● **Task item**: Below are entries. Copy exactly the lines running from the line that holds "delivery date: 2023-07-19 -> 2023-07-21" to the line that holds "total: 842.24 -> 857.00", with both ends included.

Content revision data
[Start of Attachment]

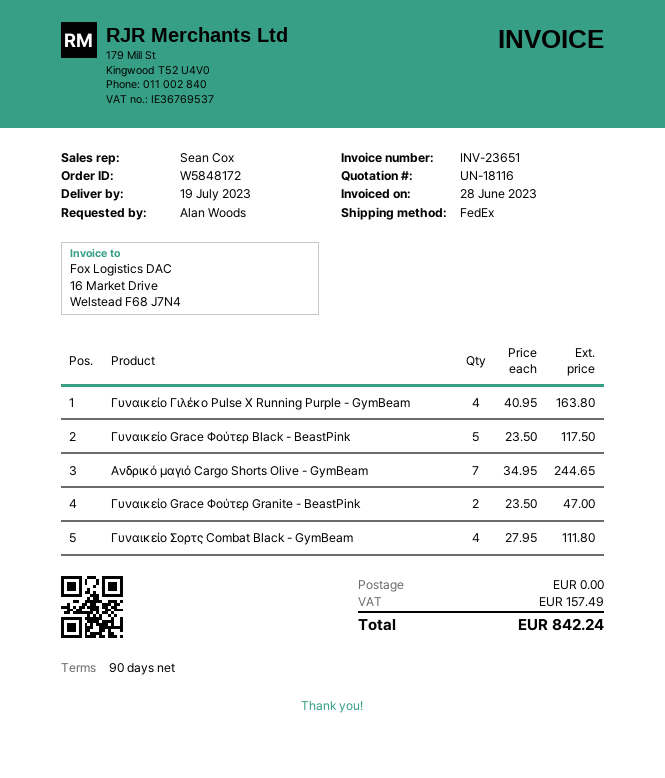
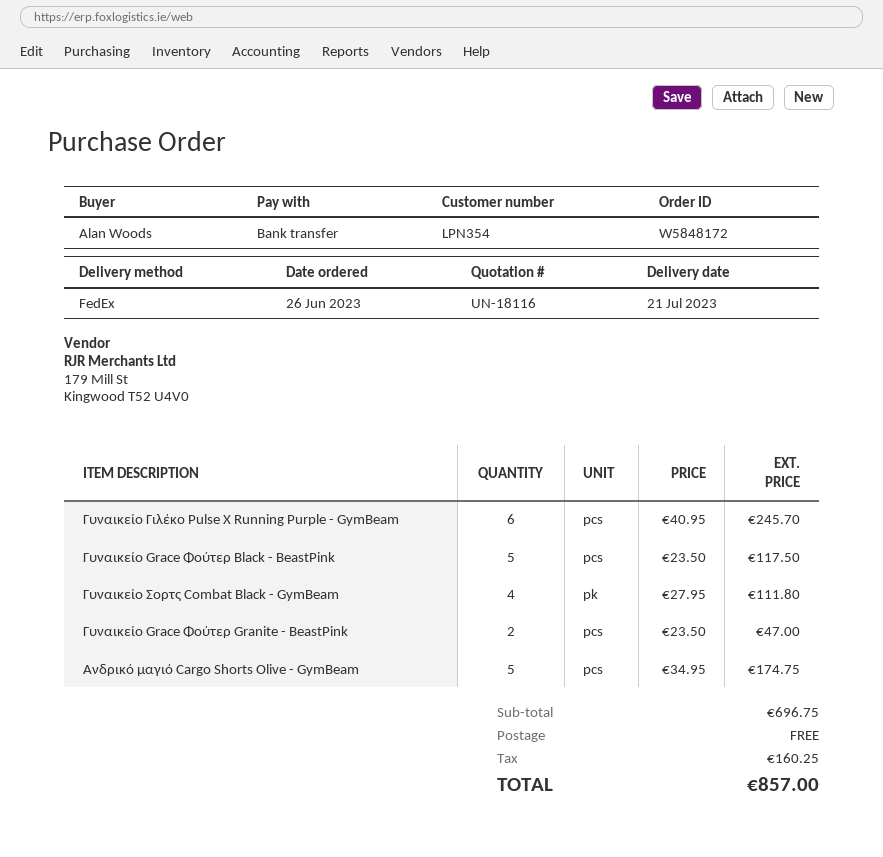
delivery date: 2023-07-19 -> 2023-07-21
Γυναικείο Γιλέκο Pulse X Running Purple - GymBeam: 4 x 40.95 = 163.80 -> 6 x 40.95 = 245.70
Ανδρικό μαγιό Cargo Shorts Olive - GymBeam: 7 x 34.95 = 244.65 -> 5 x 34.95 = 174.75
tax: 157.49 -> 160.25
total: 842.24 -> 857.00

[End of Attachment]
[Start of Attachment]

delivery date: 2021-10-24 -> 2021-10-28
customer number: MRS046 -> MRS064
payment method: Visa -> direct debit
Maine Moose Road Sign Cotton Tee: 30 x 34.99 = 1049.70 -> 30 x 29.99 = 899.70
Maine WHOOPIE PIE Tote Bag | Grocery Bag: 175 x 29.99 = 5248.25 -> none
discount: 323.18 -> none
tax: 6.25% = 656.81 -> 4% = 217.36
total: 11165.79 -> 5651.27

[End of Attachment]
[Start of Attachment]

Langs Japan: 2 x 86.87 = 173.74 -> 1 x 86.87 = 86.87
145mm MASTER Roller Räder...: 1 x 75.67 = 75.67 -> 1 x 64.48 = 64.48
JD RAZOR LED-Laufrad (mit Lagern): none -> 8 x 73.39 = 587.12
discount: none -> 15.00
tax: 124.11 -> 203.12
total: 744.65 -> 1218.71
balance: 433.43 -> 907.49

[End of Attachment]

● **Output**:
delivery date: 2023-07-19 -> 2023-07-21
Γυναικείο Γιλέκο Pulse X Running Purple - GymBeam: 4 x 40.95 = 163.80 -> 6 x 40.95 = 245.70
Ανδρικό μαγιό Cargo Shorts Olive - GymBeam: 7 x 34.95 = 244.65 -> 5 x 34.95 = 174.75
tax: 157.49 -> 160.25
total: 842.24 -> 857.00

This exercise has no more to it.